If vaginal cancer is confirmed, several more tests will be completed to determine the stage of the cancer and to help plan treatment.
Finding out that you have cancer is often very distressing. Coping with a new diagnosis can be difficult, but getting support early on may help an individual to cope during treatment and beyond.
The best way a woman can reduce her risk factor for developing vaginal cancer is to try to avoid being infected with HPV, an extremely common sexually transmitted virus. In fact, about 80 percent of sexually active men and women are infected with HPV at some point in their life.

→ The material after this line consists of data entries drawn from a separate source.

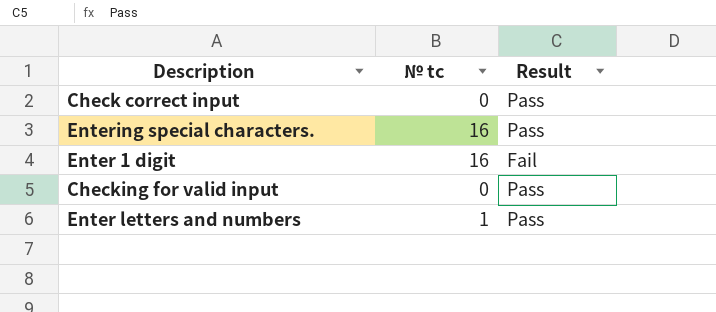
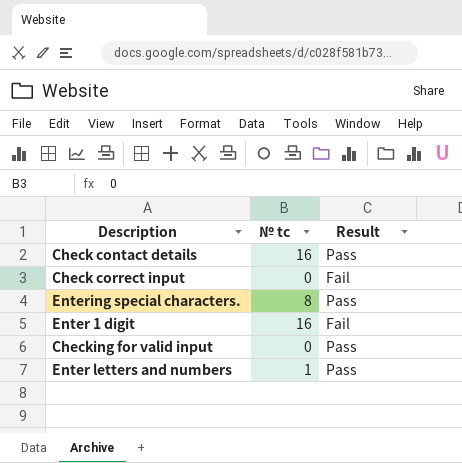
row Check contact details: none -> 16 | Pass
Check correct input | Result: Pass -> Fail
Entering special characters. | № tc: 16 -> 8

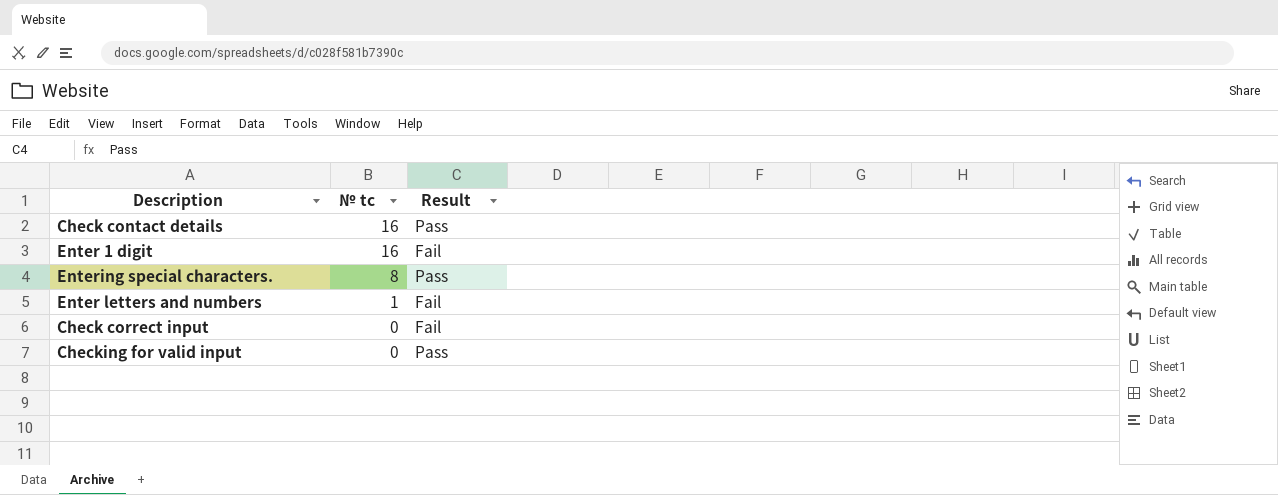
row order: none -> № tc descending
Enter letters and numbers | Result: Pass -> Fail

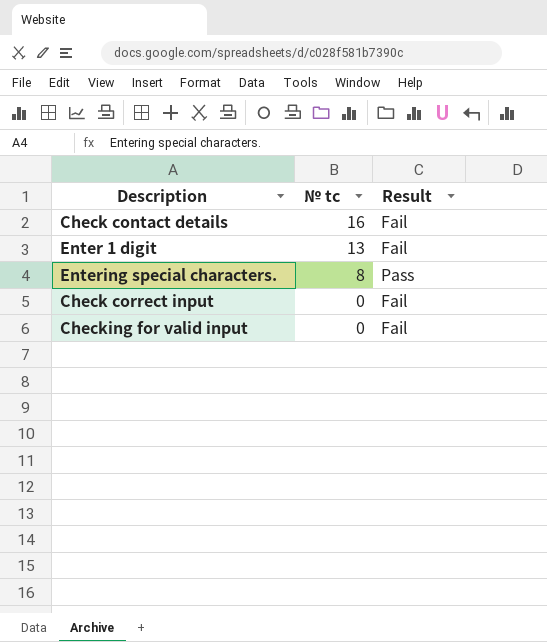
row Enter letters and numbers: 1 | Fail -> none
Check contact details | Result: Pass -> Fail
Enter 1 digit | № tc: 16 -> 13
Checking for valid input | Result: Pass -> Fail

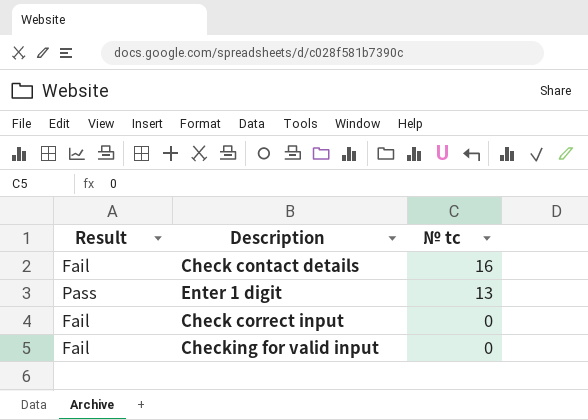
column Result | position: 3 -> 1
row Entering special characters.: 8 | Pass -> none
Enter 1 digit | Result: Fail -> Pass

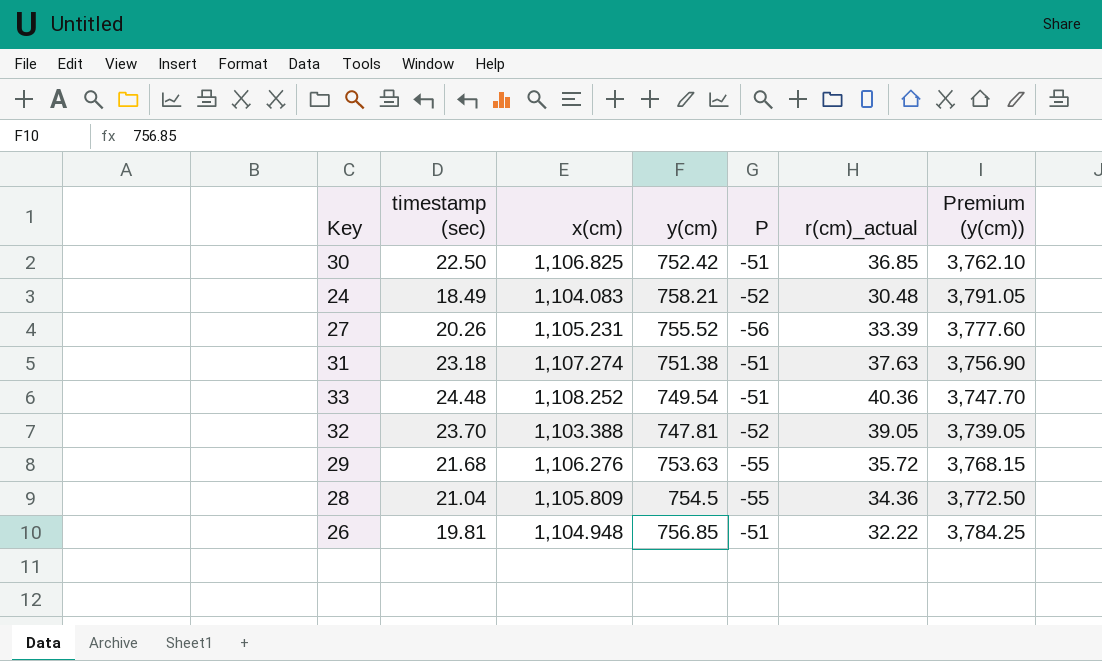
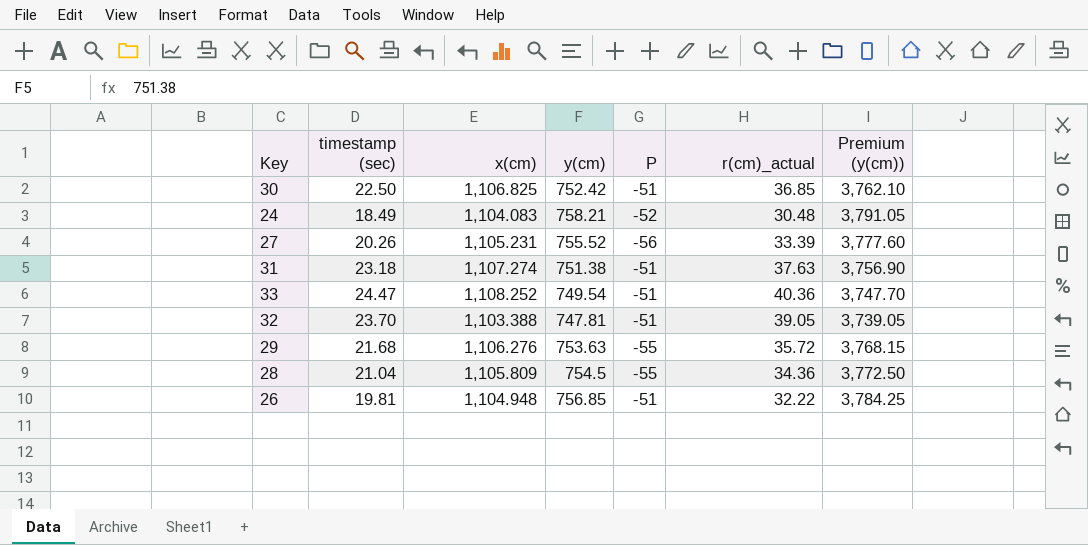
33 | timestamp (sec): 24.48 -> 24.47
32 | P: -52 -> -51

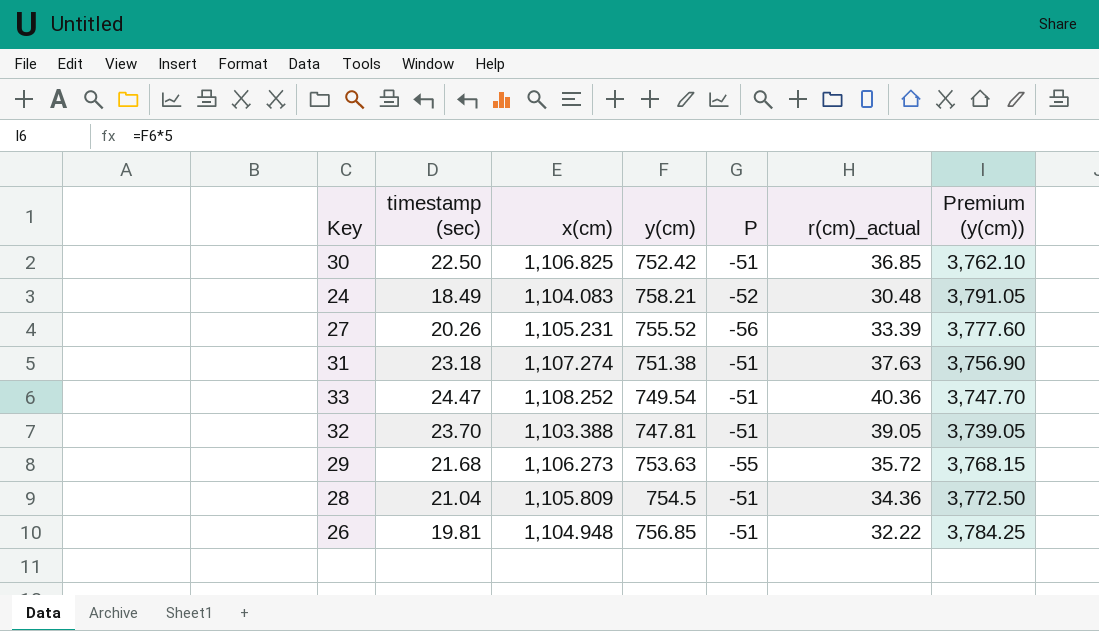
29 | x(cm): 1,106.276 -> 1,106.273
28 | P: -55 -> -51

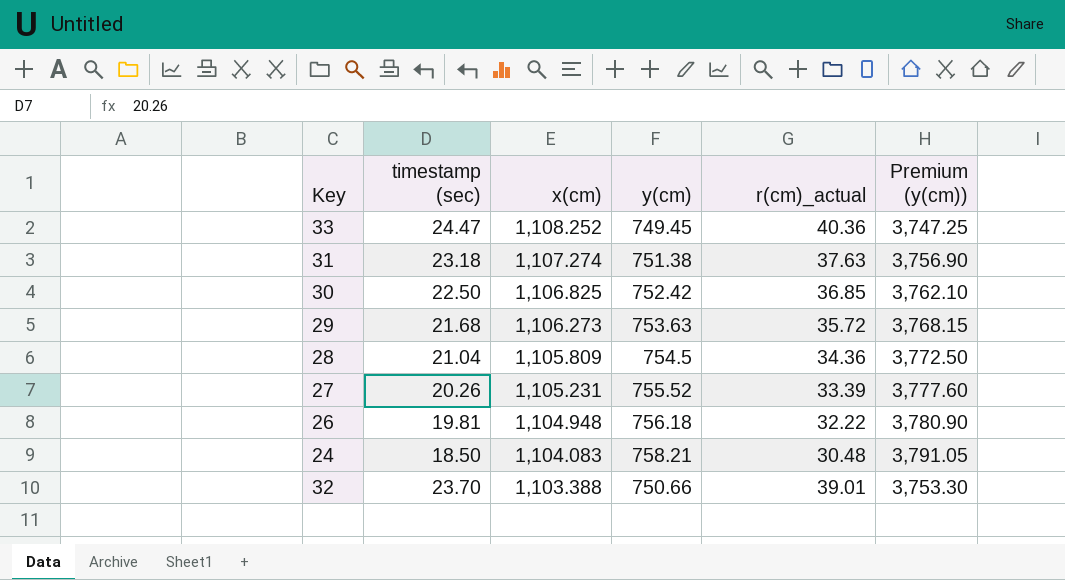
row order: none -> x(cm) descending
column P | position: 5 -> none
33 | y(cm): 749.54 -> 749.45
33 | Premium (y(cm)): 3,747.70 -> 3,747.25
26 | y(cm): 756.85 -> 756.18
26 | Premium (y(cm)): 3,784.25 -> 3,780.90
24 | timestamp (sec): 18.49 -> 18.50
32 | y(cm): 747.81 -> 750.66
32 | r(cm)_actual: 39.05 -> 39.01
32 | Premium (y(cm)): 3,739.05 -> 3,753.30

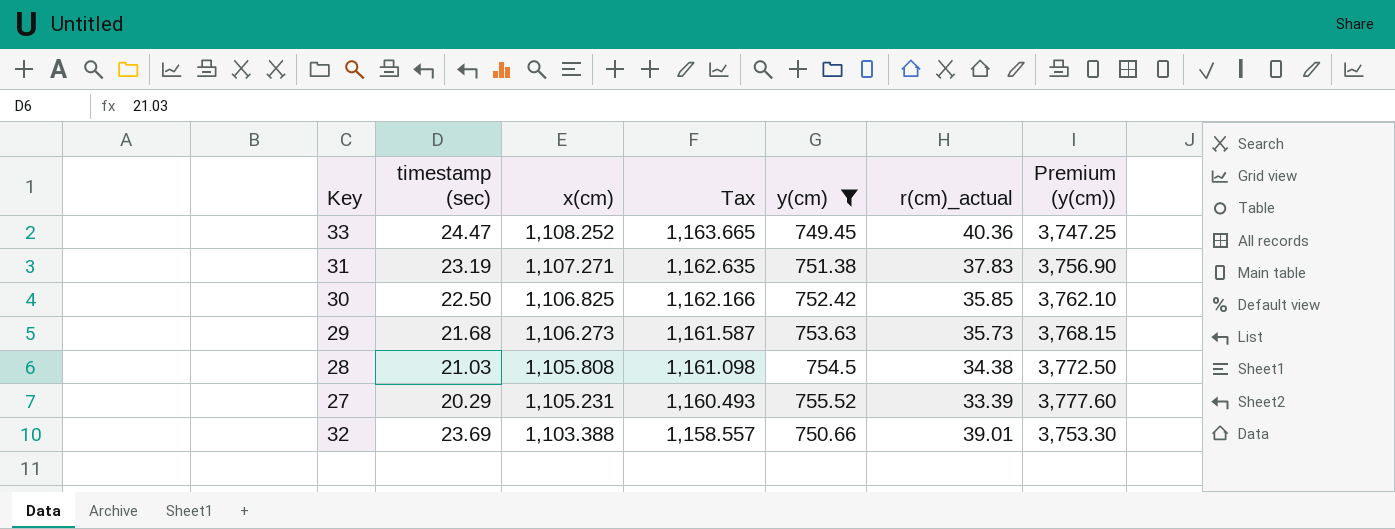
filter: none -> y(cm) <= 755.52
column Tax | formula: none -> [x(cm)] * 1.05
31 | timestamp (sec): 23.18 -> 23.19
31 | x(cm): 1,107.274 -> 1,107.271
31 | r(cm)_actual: 37.63 -> 37.83
30 | r(cm)_actual: 36.85 -> 35.85
29 | r(cm)_actual: 35.72 -> 35.73
28 | timestamp (sec): 21.04 -> 21.03
28 | x(cm): 1,105.809 -> 1,105.808
28 | r(cm)_actual: 34.36 -> 34.38
27 | timestamp (sec): 20.26 -> 20.29
32 | timestamp (sec): 23.70 -> 23.69

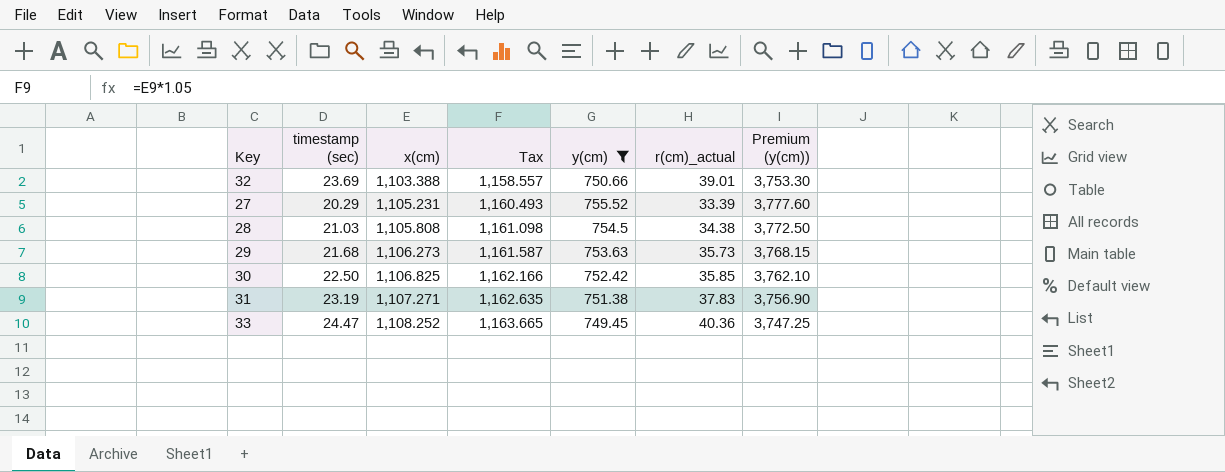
row order: x(cm) descending -> x(cm) ascending

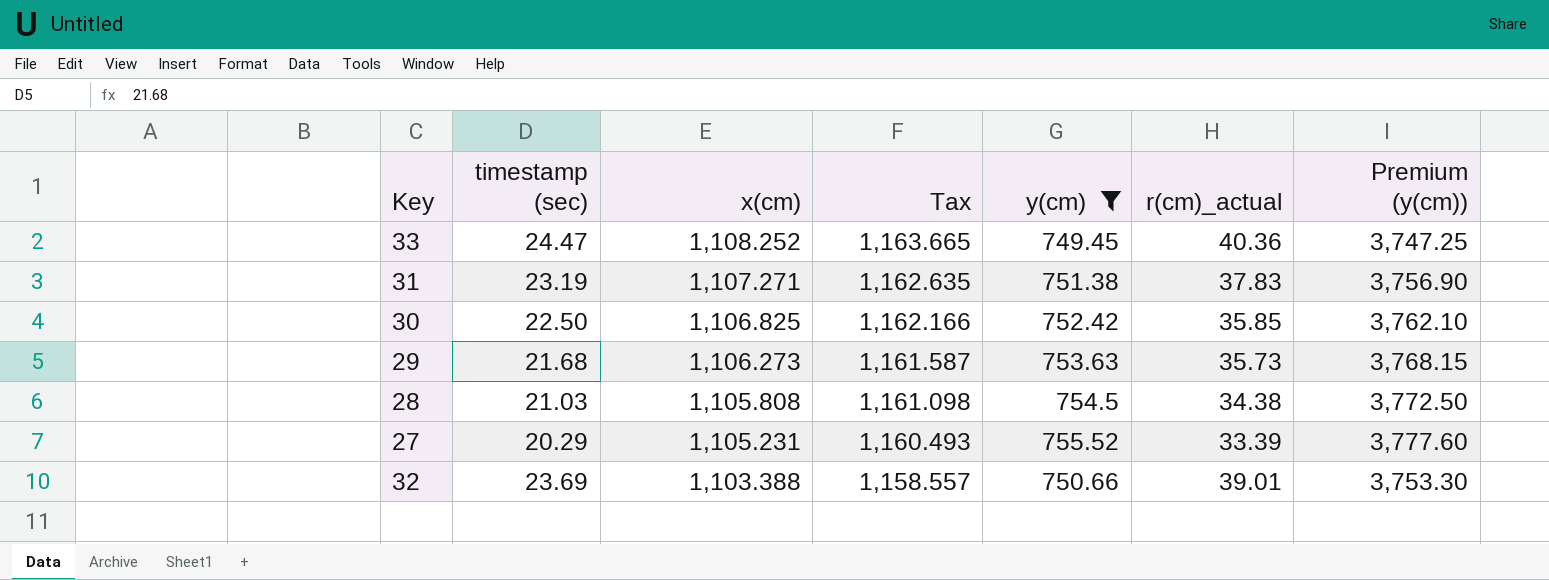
row order: x(cm) ascending -> x(cm) descending

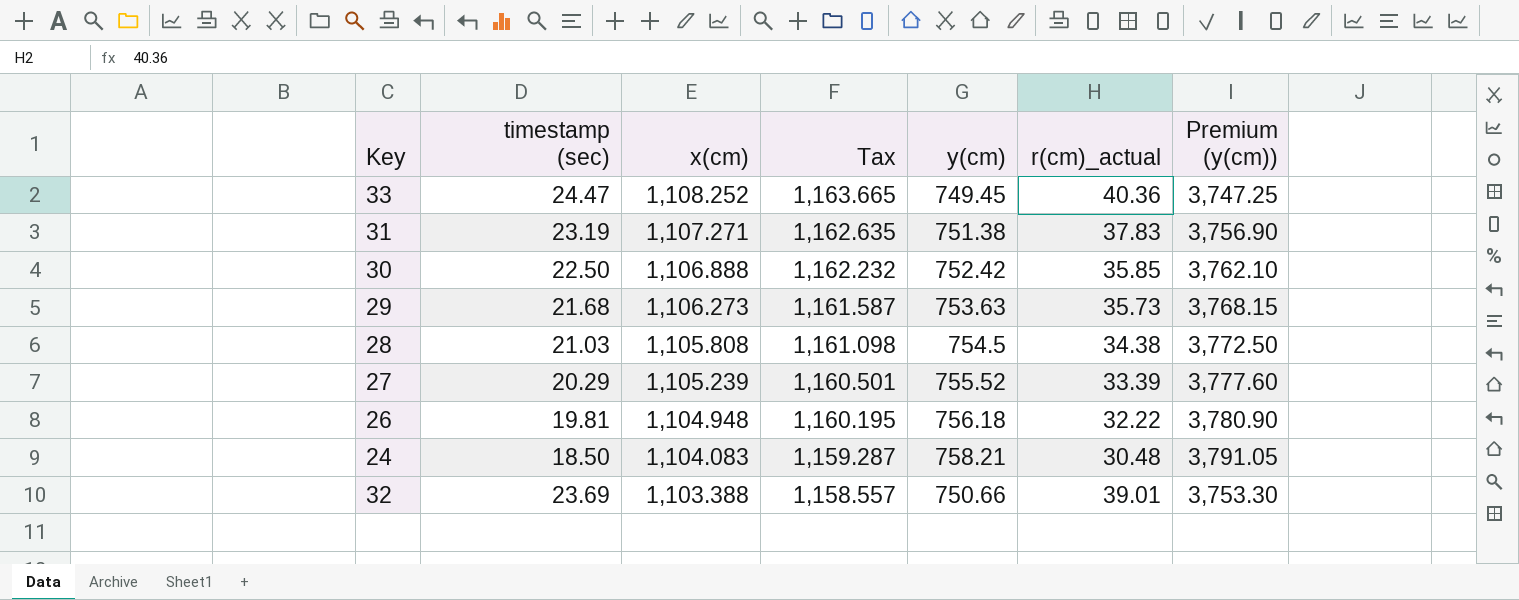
filter: y(cm) <= 755.52 -> none
30 | x(cm): 1,106.825 -> 1,106.888
30 | Tax: 1,162.166 -> 1,162.232
27 | x(cm): 1,105.231 -> 1,105.239
27 | Tax: 1,160.493 -> 1,160.501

HPV can cause many types of cancer, including cervical cancer. Researchers believe there may be a link between vaginal cancer and HPV.
Other factors that can help prevent vaginal cancer include:
- Not having sexual intercourse until late teens or older.
- Avoiding sexual intercourse with multiple partners.
- Avoiding sexual intercourse with anyone who has had multiple partners.
- Practicing safe sex (although condoms cannot fully protect against HPV).
- Having regular Pap tests to find and treat precancerous conditions.
- Stopping smoking, or not starting in the first place.
Researchers are still investigating the causes of vaginal cancer and ways to prevent it. There is no way to completely prevent the disease, but by following the advice above, risks can be minimized.